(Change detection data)
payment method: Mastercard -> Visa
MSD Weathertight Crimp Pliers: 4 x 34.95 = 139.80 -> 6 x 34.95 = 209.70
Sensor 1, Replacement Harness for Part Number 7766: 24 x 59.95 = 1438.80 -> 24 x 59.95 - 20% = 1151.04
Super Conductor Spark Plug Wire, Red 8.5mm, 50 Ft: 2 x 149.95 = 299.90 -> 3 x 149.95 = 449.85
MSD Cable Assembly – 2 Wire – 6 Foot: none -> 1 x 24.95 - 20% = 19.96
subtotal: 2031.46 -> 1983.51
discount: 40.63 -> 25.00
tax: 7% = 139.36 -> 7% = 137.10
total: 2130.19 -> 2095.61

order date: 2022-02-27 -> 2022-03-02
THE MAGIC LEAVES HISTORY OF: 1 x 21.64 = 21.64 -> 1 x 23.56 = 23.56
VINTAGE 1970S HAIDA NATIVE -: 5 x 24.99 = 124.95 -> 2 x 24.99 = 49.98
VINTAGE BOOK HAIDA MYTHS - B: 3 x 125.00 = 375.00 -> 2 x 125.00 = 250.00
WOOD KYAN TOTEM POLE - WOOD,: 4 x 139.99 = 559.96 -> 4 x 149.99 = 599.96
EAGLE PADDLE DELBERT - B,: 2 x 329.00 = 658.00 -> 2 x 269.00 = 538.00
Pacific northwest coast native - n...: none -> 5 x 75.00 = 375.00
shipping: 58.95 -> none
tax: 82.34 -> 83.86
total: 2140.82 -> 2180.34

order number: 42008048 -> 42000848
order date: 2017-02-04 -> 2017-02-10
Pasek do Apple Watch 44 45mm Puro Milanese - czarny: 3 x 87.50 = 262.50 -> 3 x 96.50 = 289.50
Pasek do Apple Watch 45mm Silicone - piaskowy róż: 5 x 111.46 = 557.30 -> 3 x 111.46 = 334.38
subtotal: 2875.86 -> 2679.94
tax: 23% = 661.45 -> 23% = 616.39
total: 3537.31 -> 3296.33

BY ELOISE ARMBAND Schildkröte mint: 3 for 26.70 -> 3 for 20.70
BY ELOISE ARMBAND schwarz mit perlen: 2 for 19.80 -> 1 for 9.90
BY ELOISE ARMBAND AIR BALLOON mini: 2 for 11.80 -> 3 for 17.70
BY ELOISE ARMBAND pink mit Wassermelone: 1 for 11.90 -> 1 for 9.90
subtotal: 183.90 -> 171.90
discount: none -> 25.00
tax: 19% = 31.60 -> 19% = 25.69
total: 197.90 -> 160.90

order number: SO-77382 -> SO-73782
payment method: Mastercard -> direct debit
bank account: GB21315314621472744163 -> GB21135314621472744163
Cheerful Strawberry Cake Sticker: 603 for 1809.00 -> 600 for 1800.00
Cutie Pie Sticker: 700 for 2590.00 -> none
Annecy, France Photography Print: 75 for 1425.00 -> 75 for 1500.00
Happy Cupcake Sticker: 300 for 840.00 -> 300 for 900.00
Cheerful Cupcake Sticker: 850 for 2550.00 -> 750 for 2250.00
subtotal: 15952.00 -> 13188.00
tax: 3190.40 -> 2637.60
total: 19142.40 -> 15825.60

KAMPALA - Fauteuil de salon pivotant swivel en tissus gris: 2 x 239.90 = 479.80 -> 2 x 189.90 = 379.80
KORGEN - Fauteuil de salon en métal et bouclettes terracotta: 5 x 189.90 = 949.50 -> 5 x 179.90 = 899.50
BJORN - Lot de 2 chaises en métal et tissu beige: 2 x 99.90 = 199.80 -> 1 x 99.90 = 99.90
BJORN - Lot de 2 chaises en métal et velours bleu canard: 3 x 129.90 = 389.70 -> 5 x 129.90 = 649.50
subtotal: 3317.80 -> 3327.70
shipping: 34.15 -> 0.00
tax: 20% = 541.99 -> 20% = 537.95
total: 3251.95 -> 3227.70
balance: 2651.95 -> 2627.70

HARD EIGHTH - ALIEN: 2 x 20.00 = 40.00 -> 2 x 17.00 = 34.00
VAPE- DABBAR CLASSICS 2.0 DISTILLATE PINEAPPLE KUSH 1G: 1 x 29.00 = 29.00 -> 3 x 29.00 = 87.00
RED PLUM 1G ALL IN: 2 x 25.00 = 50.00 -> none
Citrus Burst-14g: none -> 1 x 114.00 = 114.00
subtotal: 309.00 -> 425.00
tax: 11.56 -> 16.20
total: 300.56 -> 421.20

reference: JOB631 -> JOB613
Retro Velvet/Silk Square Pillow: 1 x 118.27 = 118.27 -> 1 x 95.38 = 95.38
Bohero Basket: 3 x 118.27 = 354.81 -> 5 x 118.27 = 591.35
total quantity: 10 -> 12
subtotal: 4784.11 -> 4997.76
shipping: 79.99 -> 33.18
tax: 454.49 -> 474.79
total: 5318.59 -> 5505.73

EXERCISE OBJECTIVE: Every one of the records is to be copied word for word.

SOLUTION:
payment method: Mastercard -> Visa
MSD Weathertight Crimp Pliers: 4 x 34.95 = 139.80 -> 6 x 34.95 = 209.70
Sensor 1, Replacement Harness for Part Number 7766: 24 x 59.95 = 1438.80 -> 24 x 59.95 - 20% = 1151.04
Super Conductor Spark Plug Wire, Red 8.5mm, 50 Ft: 2 x 149.95 = 299.90 -> 3 x 149.95 = 449.85
MSD Cable Assembly – 2 Wire – 6 Foot: none -> 1 x 24.95 - 20% = 19.96
subtotal: 2031.46 -> 1983.51
discount: 40.63 -> 25.00
tax: 7% = 139.36 -> 7% = 137.10
total: 2130.19 -> 2095.61

order date: 2022-02-27 -> 2022-03-02
THE MAGIC LEAVES HISTORY OF: 1 x 21.64 = 21.64 -> 1 x 23.56 = 23.56
VINTAGE 1970S HAIDA NATIVE -: 5 x 24.99 = 124.95 -> 2 x 24.99 = 49.98
VINTAGE BOOK HAIDA MYTHS - B: 3 x 125.00 = 375.00 -> 2 x 125.00 = 250.00
WOOD KYAN TOTEM POLE - WOOD,: 4 x 139.99 = 559.96 -> 4 x 149.99 = 599.96
EAGLE PADDLE DELBERT - B,: 2 x 329.00 = 658.00 -> 2 x 269.00 = 538.00
Pacific northwest coast native - n...: none -> 5 x 75.00 = 375.00
shipping: 58.95 -> none
tax: 82.34 -> 83.86
total: 2140.82 -> 2180.34

order number: 42008048 -> 42000848
order date: 2017-02-04 -> 2017-02-10
Pasek do Apple Watch 44 45mm Puro Milanese - czarny: 3 x 87.50 = 262.50 -> 3 x 96.50 = 289.50
Pasek do Apple Watch 45mm Silicone - piaskowy róż: 5 x 111.46 = 557.30 -> 3 x 111.46 = 334.38
subtotal: 2875.86 -> 2679.94
tax: 23% = 661.45 -> 23% = 616.39
total: 3537.31 -> 3296.33

BY ELOISE ARMBAND Schildkröte mint: 3 for 26.70 -> 3 for 20.70
BY ELOISE ARMBAND schwarz mit perlen: 2 for 19.80 -> 1 for 9.90
BY ELOISE ARMBAND AIR BALLOON mini: 2 for 11.80 -> 3 for 17.70
BY ELOISE ARMBAND pink mit Wassermelone: 1 for 11.90 -> 1 for 9.90
subtotal: 183.90 -> 171.90
discount: none -> 25.00
tax: 19% = 31.60 -> 19% = 25.69
total: 197.90 -> 160.90

order number: SO-77382 -> SO-73782
payment method: Mastercard -> direct debit
bank account: GB21315314621472744163 -> GB21135314621472744163
Cheerful Strawberry Cake Sticker: 603 for 1809.00 -> 600 for 1800.00
Cutie Pie Sticker: 700 for 2590.00 -> none
Annecy, France Photography Print: 75 for 1425.00 -> 75 for 1500.00
Happy Cupcake Sticker: 300 for 840.00 -> 300 for 900.00
Cheerful Cupcake Sticker: 850 for 2550.00 -> 750 for 2250.00
subtotal: 15952.00 -> 13188.00
tax: 3190.40 -> 2637.60
total: 19142.40 -> 15825.60

KAMPALA - Fauteuil de salon pivotant swivel en tissus gris: 2 x 239.90 = 479.80 -> 2 x 189.90 = 379.80
KORGEN - Fauteuil de salon en métal et bouclettes terracotta: 5 x 189.90 = 949.50 -> 5 x 179.90 = 899.50
BJORN - Lot de 2 chaises en métal et tissu beige: 2 x 99.90 = 199.80 -> 1 x 99.90 = 99.90
BJORN - Lot de 2 chaises en métal et velours bleu canard: 3 x 129.90 = 389.70 -> 5 x 129.90 = 649.50
subtotal: 3317.80 -> 3327.70
shipping: 34.15 -> 0.00
tax: 20% = 541.99 -> 20% = 537.95
total: 3251.95 -> 3227.70
balance: 2651.95 -> 2627.70

HARD EIGHTH - ALIEN: 2 x 20.00 = 40.00 -> 2 x 17.00 = 34.00
VAPE- DABBAR CLASSICS 2.0 DISTILLATE PINEAPPLE KUSH 1G: 1 x 29.00 = 29.00 -> 3 x 29.00 = 87.00
RED PLUM 1G ALL IN: 2 x 25.00 = 50.00 -> none
Citrus Burst-14g: none -> 1 x 114.00 = 114.00
subtotal: 309.00 -> 425.00
tax: 11.56 -> 16.20
total: 300.56 -> 421.20

reference: JOB631 -> JOB613
Retro Velvet/Silk Square Pillow: 1 x 118.27 = 118.27 -> 1 x 95.38 = 95.38
Bohero Basket: 3 x 118.27 = 354.81 -> 5 x 118.27 = 591.35
total quantity: 10 -> 12
subtotal: 4784.11 -> 4997.76
shipping: 79.99 -> 33.18
tax: 454.49 -> 474.79
total: 5318.59 -> 5505.73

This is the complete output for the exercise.